───── Source data
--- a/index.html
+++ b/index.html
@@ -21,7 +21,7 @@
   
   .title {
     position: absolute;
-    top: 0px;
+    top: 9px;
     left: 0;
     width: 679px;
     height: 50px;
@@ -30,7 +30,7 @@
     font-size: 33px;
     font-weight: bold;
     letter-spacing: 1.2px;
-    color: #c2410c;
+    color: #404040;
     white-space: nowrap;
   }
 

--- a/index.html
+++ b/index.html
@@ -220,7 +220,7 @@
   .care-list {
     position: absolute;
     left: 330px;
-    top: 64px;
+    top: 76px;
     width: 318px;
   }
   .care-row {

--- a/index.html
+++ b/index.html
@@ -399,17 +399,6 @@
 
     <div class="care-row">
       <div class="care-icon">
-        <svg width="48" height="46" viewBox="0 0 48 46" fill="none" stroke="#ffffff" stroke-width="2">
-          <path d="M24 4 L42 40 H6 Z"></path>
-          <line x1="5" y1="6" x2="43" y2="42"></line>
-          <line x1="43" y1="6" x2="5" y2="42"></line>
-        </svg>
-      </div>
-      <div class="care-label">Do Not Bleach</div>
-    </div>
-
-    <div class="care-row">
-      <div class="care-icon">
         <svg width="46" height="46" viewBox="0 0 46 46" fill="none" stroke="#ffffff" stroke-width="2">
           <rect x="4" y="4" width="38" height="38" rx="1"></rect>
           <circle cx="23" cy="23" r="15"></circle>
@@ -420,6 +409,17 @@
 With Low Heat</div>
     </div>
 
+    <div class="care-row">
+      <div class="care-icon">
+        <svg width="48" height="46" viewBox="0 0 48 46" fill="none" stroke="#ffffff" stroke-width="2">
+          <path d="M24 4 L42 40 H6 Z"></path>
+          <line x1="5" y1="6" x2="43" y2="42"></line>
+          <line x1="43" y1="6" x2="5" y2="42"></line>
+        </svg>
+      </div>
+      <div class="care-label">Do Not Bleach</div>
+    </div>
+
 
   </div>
──────────
Your instructions |
Counting every line that holds the string "icon", give the total for the data above and nothing else.

Response |
3